I think my clients think of me the same way. If I am not working for them at the moment I must be doing nothing, therefore I can stop what ever I am doing and take care of their needs. This means that I can be called and emailed on weekends...( I usually work on weekends too....) and be asked to do just a few things that are feeling urgent to them. I suppose I have allowed them to think this, because I always respond, and get the job done. This energy peaks for Memorial Day weekend. It's really pretty funny. I am in recovery mode....it all got done, it's beautiful, and for one weekend people can relax in their beautiful gardens, enjoy their families and leave me alone to gather my strength for two days. Not three....a client called yesterday to make sure I was showing up on Monday for her.
On Friday, I had to get one of my favorite gardens ready for a family to move in after the holiday. Normally, I do the mulching and such before all the foliage emerges. This year, the client didn't want me to do that, so I took on other projects to fill the void. When she gets into town and realized how behind things are she goes into a panic. She is surprised that my schedule is so full. Like, I can hold her spot, and not need groceries.

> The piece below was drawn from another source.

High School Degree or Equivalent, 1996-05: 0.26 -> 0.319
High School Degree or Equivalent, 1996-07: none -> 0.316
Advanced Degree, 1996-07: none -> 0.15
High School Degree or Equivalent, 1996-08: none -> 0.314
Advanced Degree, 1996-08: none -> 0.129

A large area where an old aphid infested hemlocks once stood had sprouted a carpet of jewel weed. She asked me to spray it with round up. Under pressure I said OK, but that I hadn't used that product but maybe 3 times in the last 30 years, and this is why I won't use this product or others like it. She called me a 'bleeding heart liberal'. Now, I have to say, I love this woman, and in context, we have had a few discussions on politics, and I knew she was saying it with affection and humor. But, I do get tired of being called a tree hugger and such, for just using my own common sense. The choice to not use harmful toxic chemicals in a garden is not an ideology. It is sane and practical.
So, two weeks pass, due to huge rainstorms the Friday before, that kept me from her job, and the jewel weed had grown to be a foot high. I stared at that roughly 600 sq ft patch of the remedy for poison ivy, and calculated the cost of the round up, the time it would take me to drive to the hardware store, buy the stuff, and a new plastic sprayer, that can never be used for anything else, and considered that I would have to store or dispose of that product after only needing a few tablespoons of the herbicide, at my home, or hers, etc....

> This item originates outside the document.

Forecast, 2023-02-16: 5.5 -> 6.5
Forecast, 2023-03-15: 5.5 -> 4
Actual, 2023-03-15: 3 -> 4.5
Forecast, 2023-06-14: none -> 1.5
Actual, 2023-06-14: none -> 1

I also thought about my own health, and my dogs's as he lay in that cool green patch in the shade. His father died of lymphoma when he was the same age Finn is now.
At the age of 5, I watched my grandmother spray her roses with Ortho Rose Spray, and then she would eat the petals, happily telling me they were good for your skin. I didn't eat the petals...I still vividly remember the Ortho label on her sprayer and the chemical smell. She died of cancer when I was 12.
Eating rose Petals Painting by John Singer Sargent, 1885/1886
I also thought of the time it would take to watch the Jewel weed turn brown and die, how it would look all brown and ugly as she drove up her driveway, and that I would still have to remove the brown dead growth anyway. We would then have to wait two weeks before anything could be planted in that spot.
Bottom line, these people will not pay for my chemo if needed and they do not pay me enough money to poison myself or others. In truth, no one could pay me enough money to spray poison on the earth. That's why I never got my pesticide license., I weeded it. It took less than an hour and I pruned the hydrangea's along the drive at the same time. Job done. Cost, $35.00, less than the cost of the round up, sprayer and mess clean up. I still had plenty of time to get the rest of her garden into shape.
It is a typical misconception people have who don't weed for a living, that it is easier, faster and cheaper to spray.
I can almost bet, she will never notice, because her garden is so beautiful.